As used herein, the term “environment” may refer to a real environment or a virtual environment. A tangible space of operation, referred to as a “real environment” may refer to external conditions or surroundings in which the robotic device operates. This can include physical aspects such as objects, obstacles, tools, workpieces and can also encompass more abstract elements such as lighting conditions, temperature, software constraints or network communications. The environment may be a computer-implemented simulation space, herein referred to as a “virtual environment”, designed to digitally replicate or abstractly represent real-world scenarios. The virtual environment can be characterized by a set of programmatically defined states, actions, and interactions rendered through software and hardware interfaces.

As used herein, the term “transformation function” may transform an initial data point in a state space into a trajectory using a data point in the action space. The transformation function may also or alternatively indicate movements and/or motor actions that are to be performed by each of one or more hardware components of the robotic device to transition from a current position in a state space to a target position in an action space or to perform a movement indicated in an action space.

As used herein, the term “policy” may refer to a strategy or mapping from a state to an action that defines how a robotic device should act in each state to maximize its reward over time. The policy can be deterministic, where a specific state leads to a specific action or alternatively, it can be stochastic, where an action is chosen based on a probability distribution over actions. For example, for a robotic device, the policy may define what actions or a sequence of actions the robot should take in each state. In addition, as used herein, the term “skill-conditioned policy” refers to a policy specific to the skill. For example, if the robotic device is a robotic arm, a skill-conditioned policy may include, but not limited to, a policy for each skill grasping, pushing, and lifting etc. In some embodiments, a skill-conditioned policy may refer to a policy for variations of each skill, such as grasping, pushing, and lifting etc.

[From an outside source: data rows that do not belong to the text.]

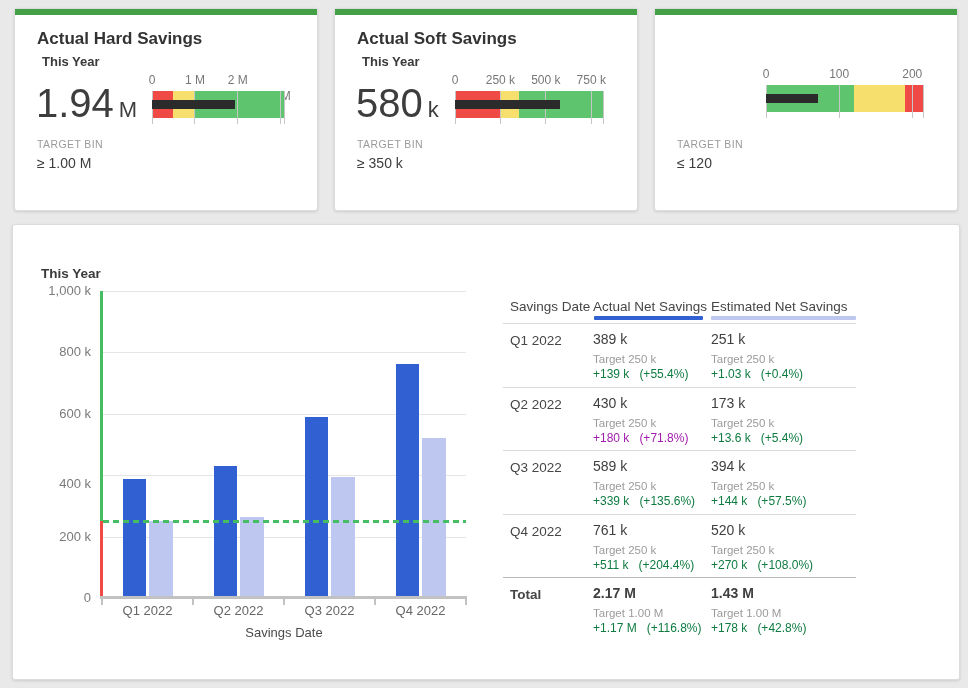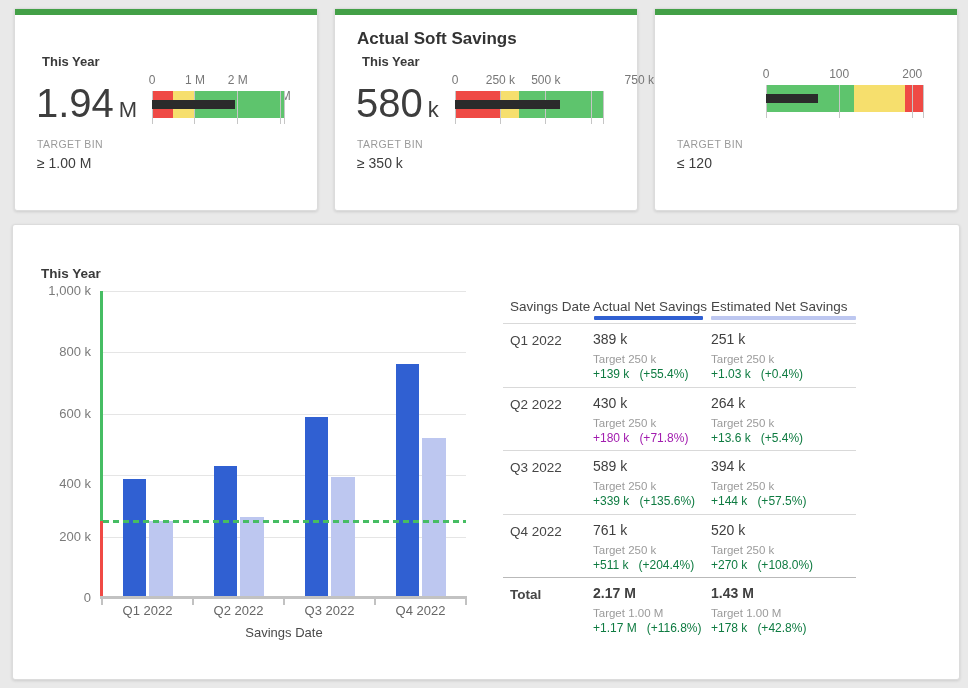"Actual Hard Savings" div.kpi-title { html: none -> <div>Actual Hard Savings</div> }
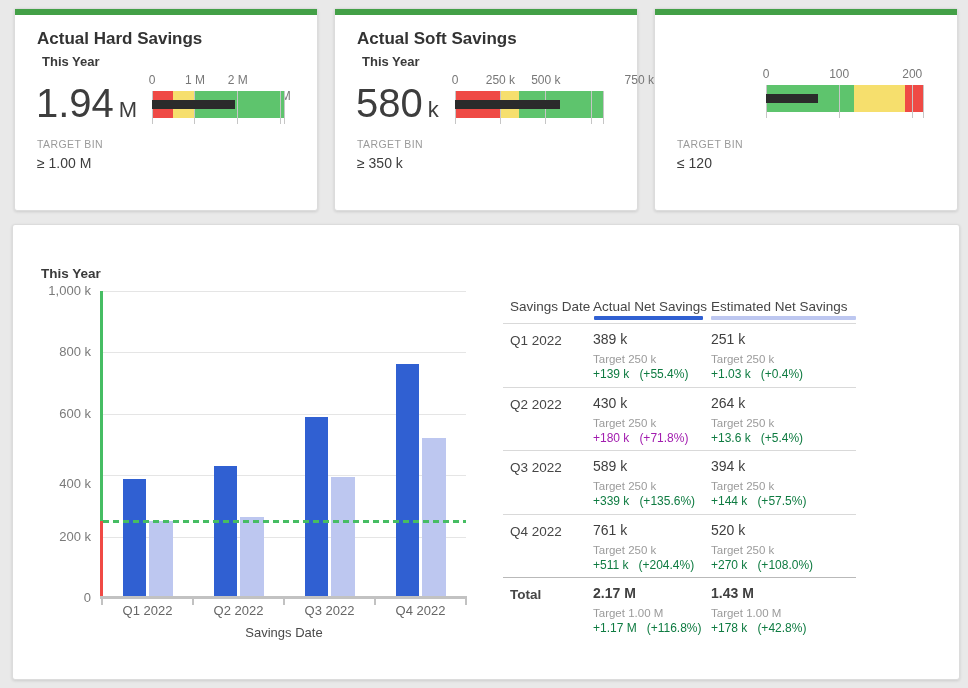"750 k" span.b-tick-label { margin-left: 48px -> none }
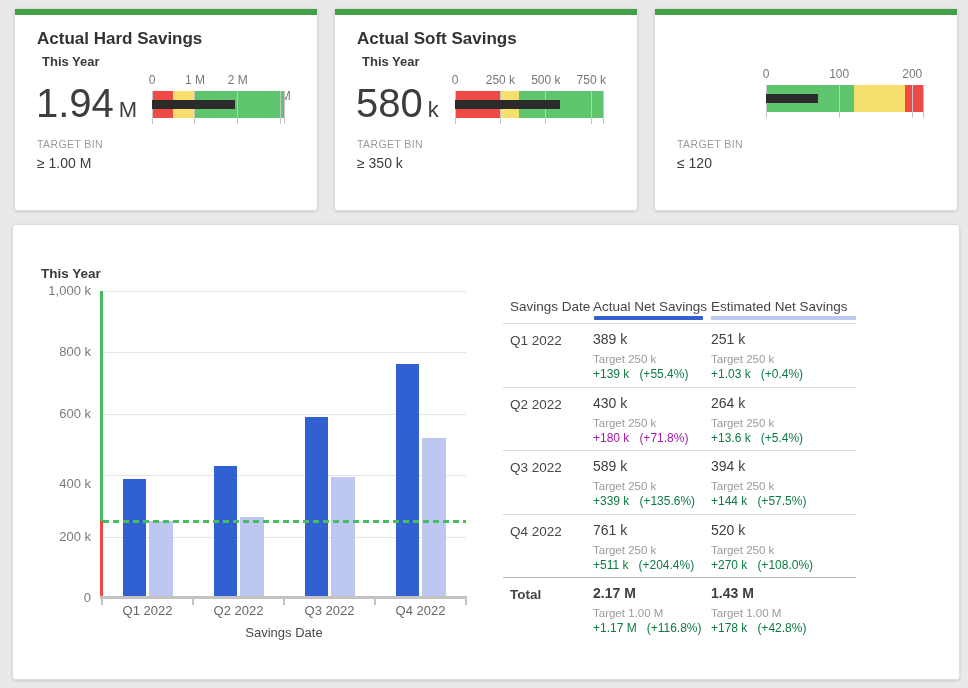"264 k" div.td-value { text: 264 -> 173 }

The present disclosure discloses embodiments relating to a multi-critic architecture for skill discovery. The multi-critic architecture uses multiple objective functions for a robotic manipulation system and demonstrates the multi-critic architecture effectiveness in the domain of the skill discovery. To learn a value function that is defined based on the multiple objective functions, a multi-critic architecture can be trained and/or can operate using a multi-task reinforcement learning (RL) problem by employing multiple critics for each objective function. The multi-critic architecture minimizes interference between the multiple objective functions and allows for stable policy learning for the robotic device.

For example, a set of critics with different objective functions (e.g., a reach-reward, discovery-reward, and/or safety-reward objective function) can use the objective functions to learn the movement successfully. In some instances, the objective functions are assessed in a manner such that a loss associated with any individual objective function is independent from one, more or all other objective functions, so as to reduce or minimize interference between the multiple reward functions. In addition, a policy can be learned based on the weighted feedback of the learned value functions of each critic to recommend a safe action in the position-representing space. The policy can be configured to identify potential transitions in a position-representing space for a task of a robotic device by using the multi-critic architecture.

The value function can be learned for each critic using the reward function of the critic in the position-representation space followed by computing an advantage function where the advantage is a measure of how good or bad an action is compared to an average of actions which could be taken in terms of expected future rewards. It will be appreciated that the reward function of each critic may be used to provide rapid (e.g., real-time) feedback for actions being taken, such that decision-making that defines actions being performed can be rapidly adjusted, if appropriate. Meanwhile, a value function can estimate an expected cumulative reward over time, which can thereby shape behavior decisions. Together, the reward and value functions can provide a foundation for reinforcement learning. An advantage function can be computed using generalized advantage estimation (GAE) by measuring a relative value of taking a specific action in a particular state over the statistical value representative of a likelihood of each of a set of actions in a particular state.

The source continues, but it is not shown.